Captain in 1930 and 1934.

  • Played in 35 tests, aggregate 2300 runs, highest score 161 against South Africa. Seven Test match centuries. In 54 Test innings averaged 46.
  • For Victoria scored 5088 runs in 88 innings, average 73.73. Sixteen centuries, highest 275 n.o.

Education

In the field of cricket and education, few have served Victoria and Australia better than the late Bill Woodfull.

Before his death, Mr Woodfull was quoted as saying he would prefer to be remembered as a teacher rather than as a cricketer.

For Woodfull, cricketing fame arrived after a lot of hard work supporting his natural ability.

He progressed steadily towards the top of the the game’s cricketing ladder and greatest opening partnerships with fellow Victorian Ponsford.

His cricket style was built around defence, tremendous concentration and fighting spirit — the perfect foil to the more brilliant Ponsford—and when they got going together a stand of 300 was freely predicted.

Courage

He will always be remembered for his tremendous courage during the bodyline series of 1932-33 when he stood up to Harold Larwood and the other English fast bowlers and refused to retaliate with his own fast bowlers.

An often told story is that during the crucial test of that series in Adelaide, after he had been struck over the heart and later dismissed, he was approached by the English manager, Mr.
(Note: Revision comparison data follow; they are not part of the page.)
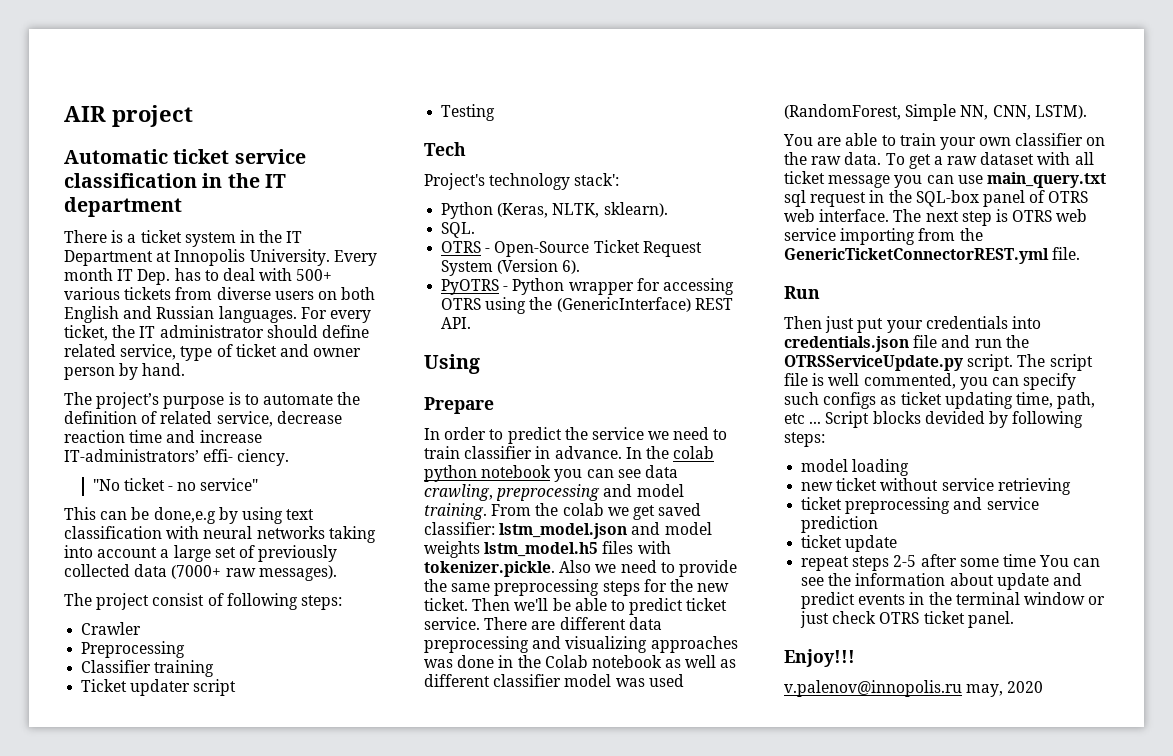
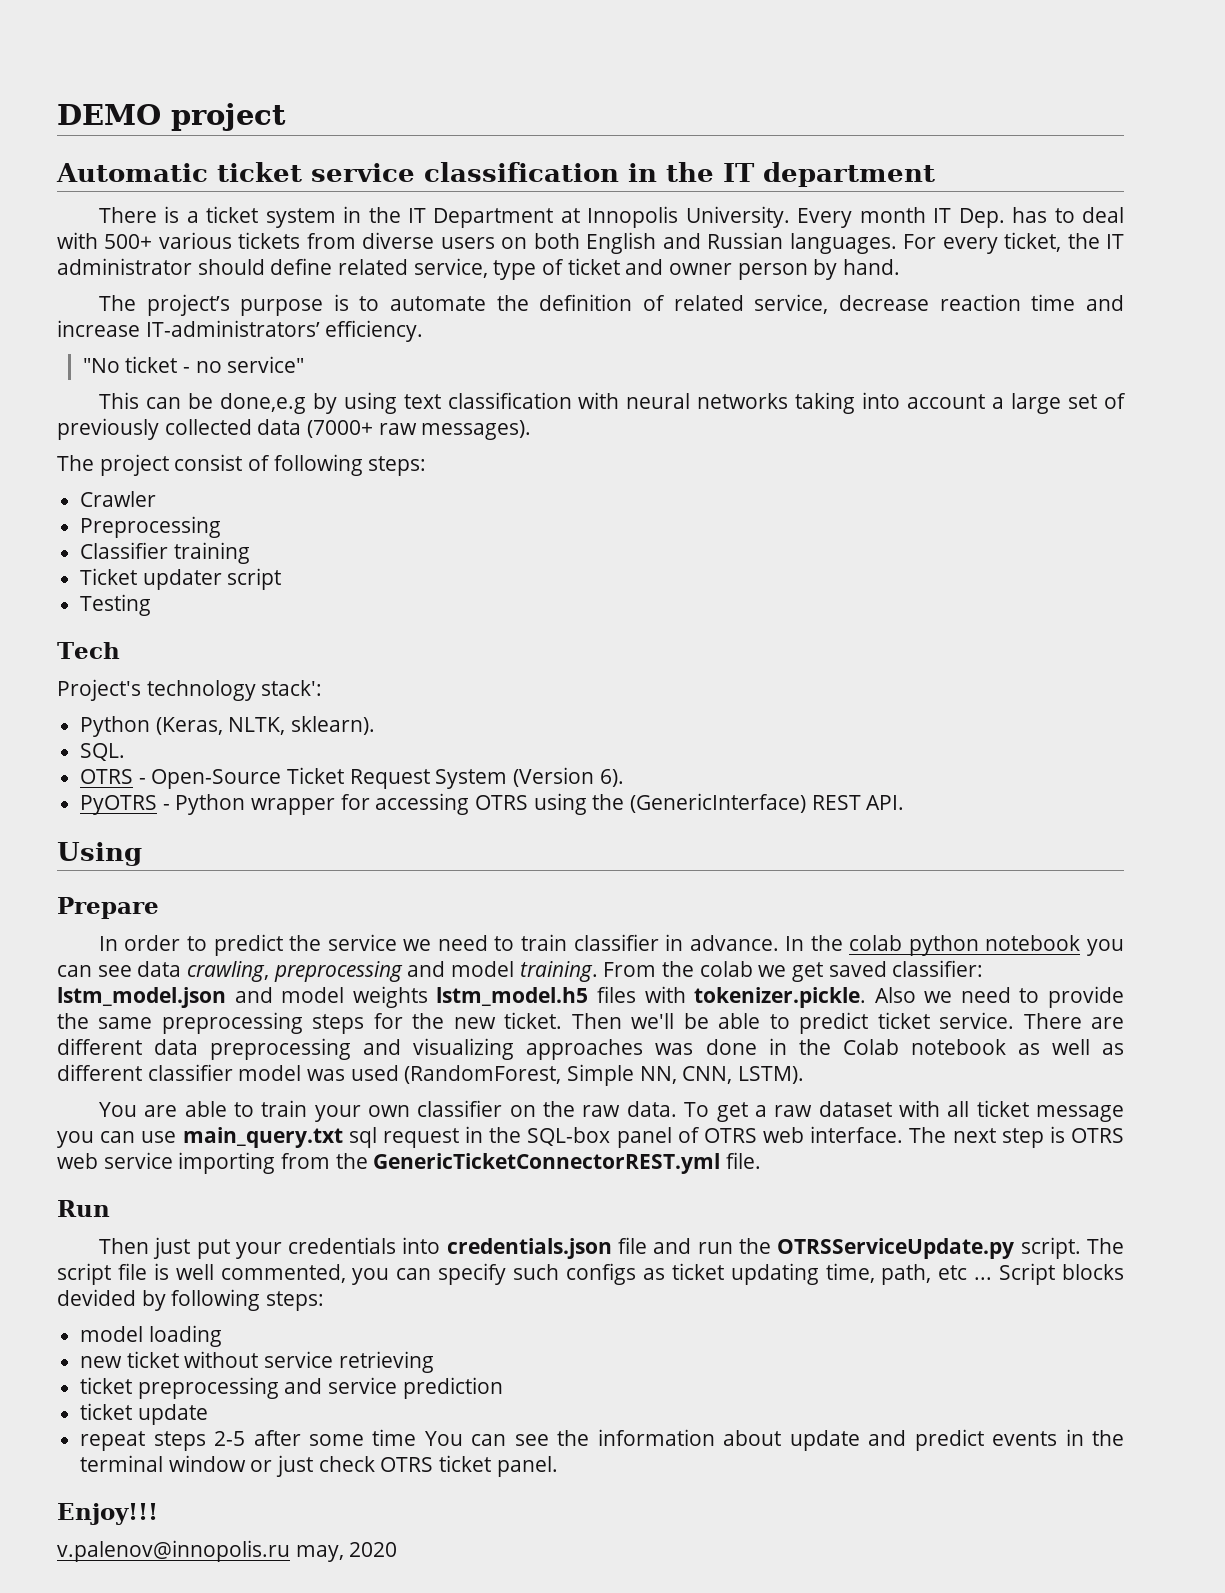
[64,106,106,122] AIR -> [57,104,161,125] DEMO
[203,449,290,466] effi- ciency. -> [325,320,424,342] efficiency.

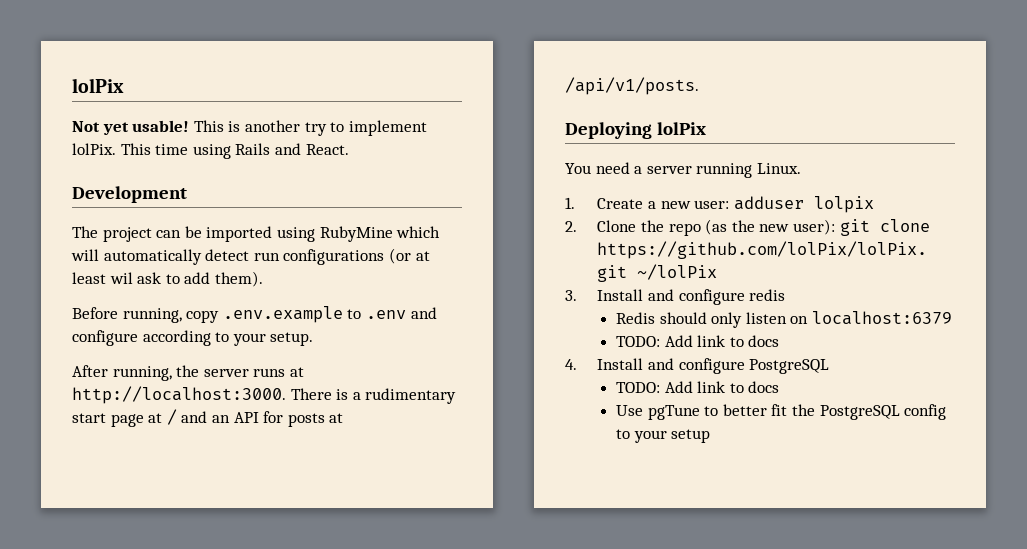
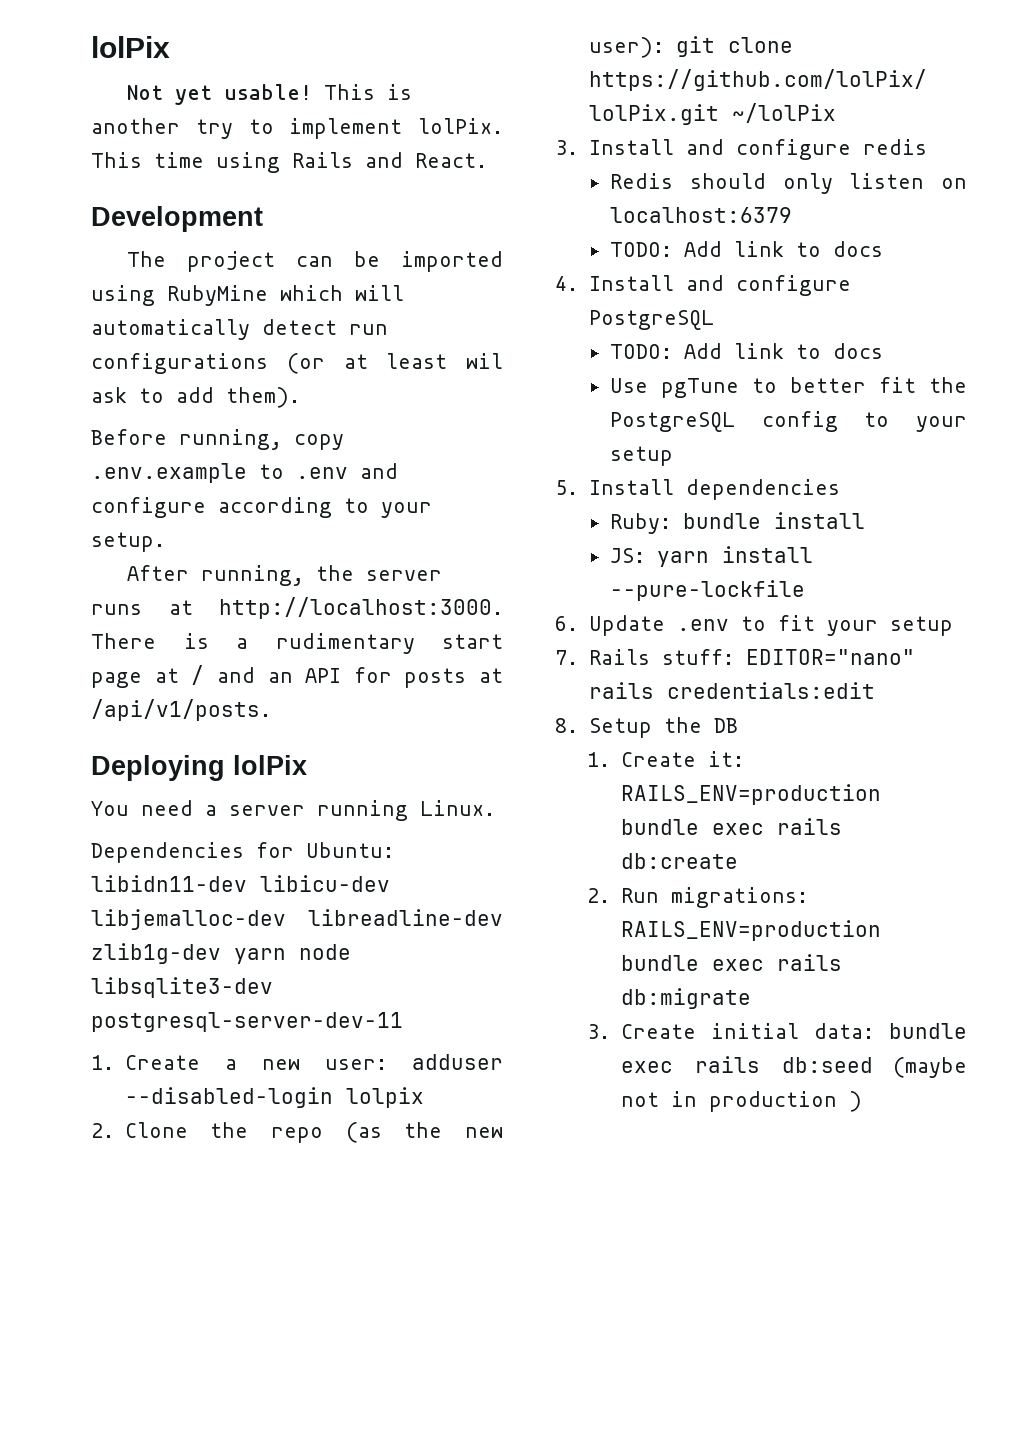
(801, 168) none -> [91,842,394,863] [91,875,390,892] [91,909,503,930] [91,943,351,964] [91,977,273,998] [91,1012,403,1032] // Dependencies for Ubuntu: libidn11-dev libicu-dev libjemalloc-dev libreadline-dev zlib1g-dev yarn node libsqlite3-dev postgresql-server-dev-11
(804, 203) none -> [124,1087,333,1108] --disabled-login
(711, 436) none -> [555,479,840,500] [610,512,866,534] [610,546,814,567] [610,580,806,601] [555,615,953,636] [555,649,915,665] [588,682,875,699] [555,717,738,738] [586,751,744,767] [620,784,881,805] [620,818,842,835] [620,853,738,869] [586,887,808,908] [620,920,881,941] [620,954,842,971] [620,988,751,1009] [586,1023,967,1039] [620,1056,967,1078] [620,1091,862,1112] // 5. Install dependencies // Ruby: bundle install // JS: yarn install --pure-lockfile // 6. Update .env to fit your setup // 7. Rails stuff: EDITOR="nano" rails credentials:edit // 8. Setup the DB // 1. Create it: RAILS_ENV=production bundle exec rails db:create // 2. Run migrations: RAILS_ENV=production bundle exec rails db:migrate // 3. Create initial data: bundle exec rails db:seed (maybe not in production )

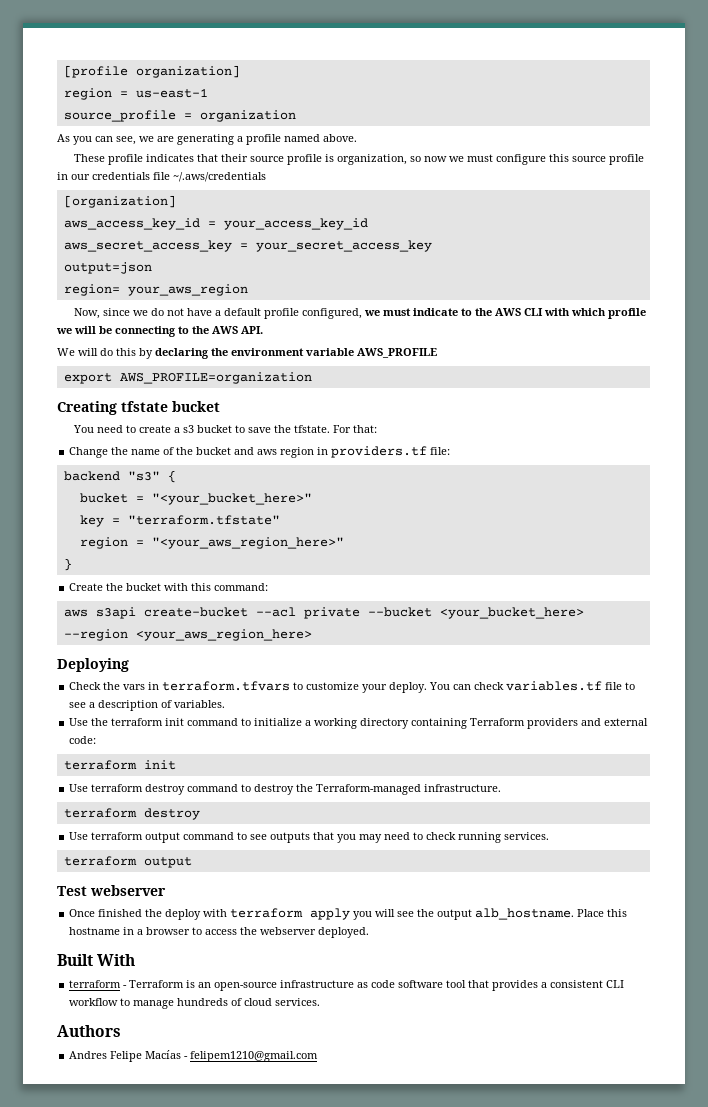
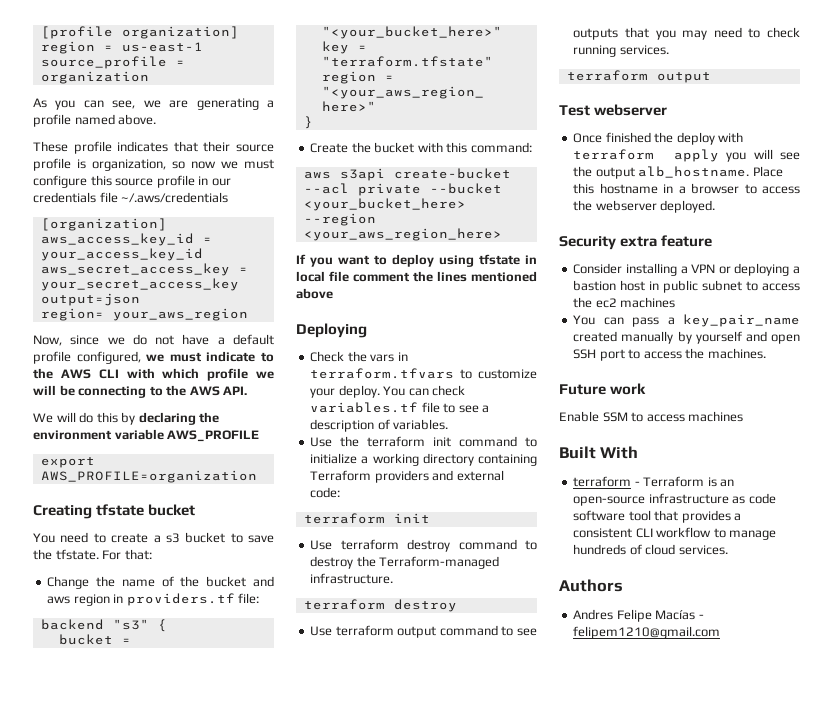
(312, 635) none -> [296,254,537,267] [296,271,537,282] [296,288,333,299] // If you want to deploy using tfstate in local file comment the lines mentioned above
(370, 932) none -> [559,235,713,250] [573,263,800,276] [573,280,800,293] [573,297,676,308] [573,314,800,327] [573,331,800,344] [573,348,766,361] [559,383,647,395] [559,411,744,422] // Security extra feature // Consider installing a VPN or deploying a bastion host in public subnet to access the ec2 machines // You can pass a key_pair_name created manually by yourself and open SSH port to access the machines. // Future work // Enable SSM to access machines

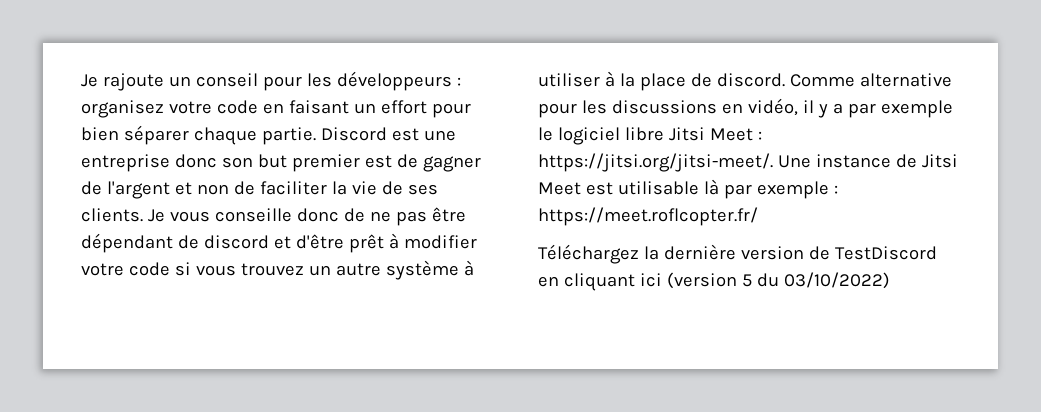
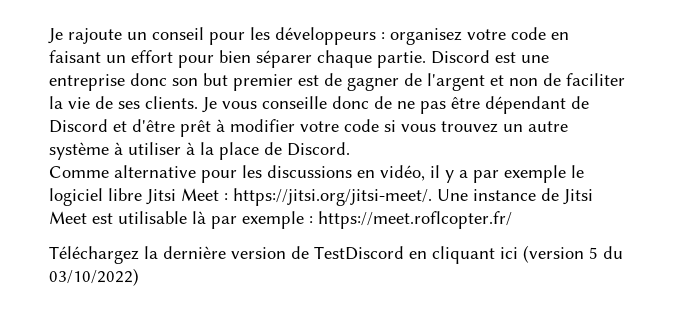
[203,235,269,249] discord -> [49,119,108,133] Discord
[716,73,785,87] discord. -> [287,142,350,156] Discord. //

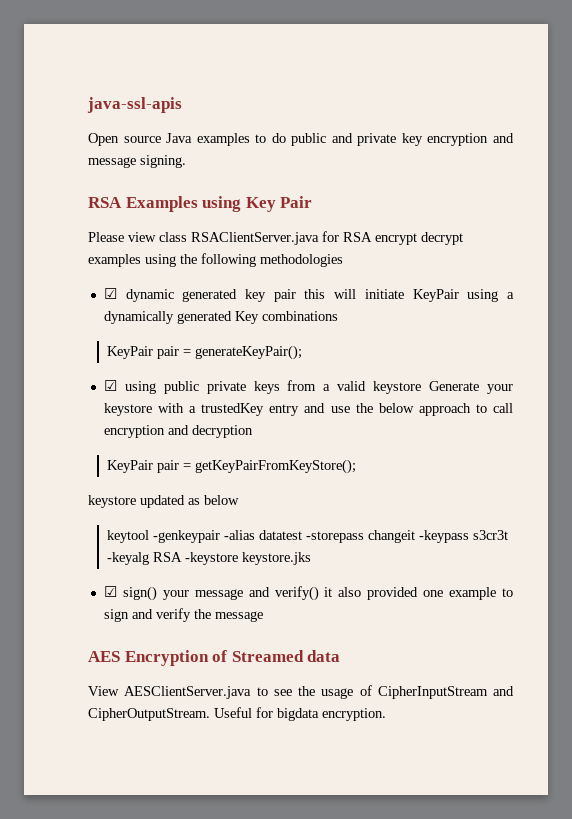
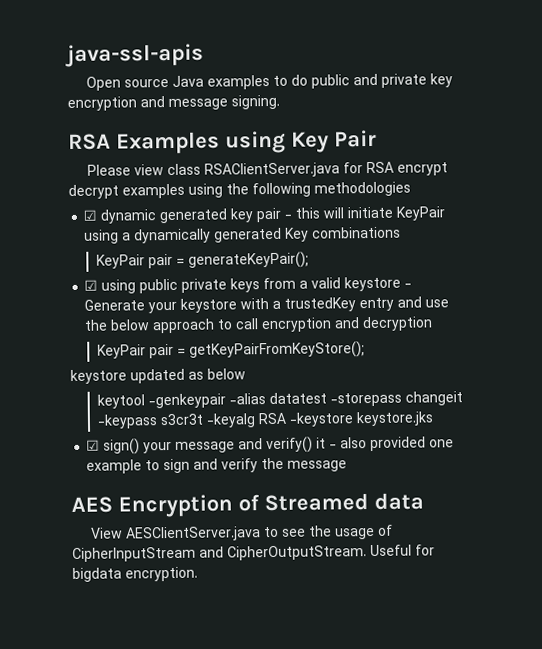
(296, 295) none -> [284,214,293,219] -
(422, 387) none -> [404,283,413,288] -
(333, 592) none -> [329,444,338,449] -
Warner, to whom he said:

“I do not wish to speak to you. There is only one team out there playing cricket.”

In Sydney last night, Larwood said Woodfull was a fine player and gentleman.

He said: “We used to call him the unbowlable. He had a wonderful defence, was very stubborn and was a hard man to shift.

“In Brisbane in 1928, he batted right through the innings when Australia was bowled out on a wet wicket.”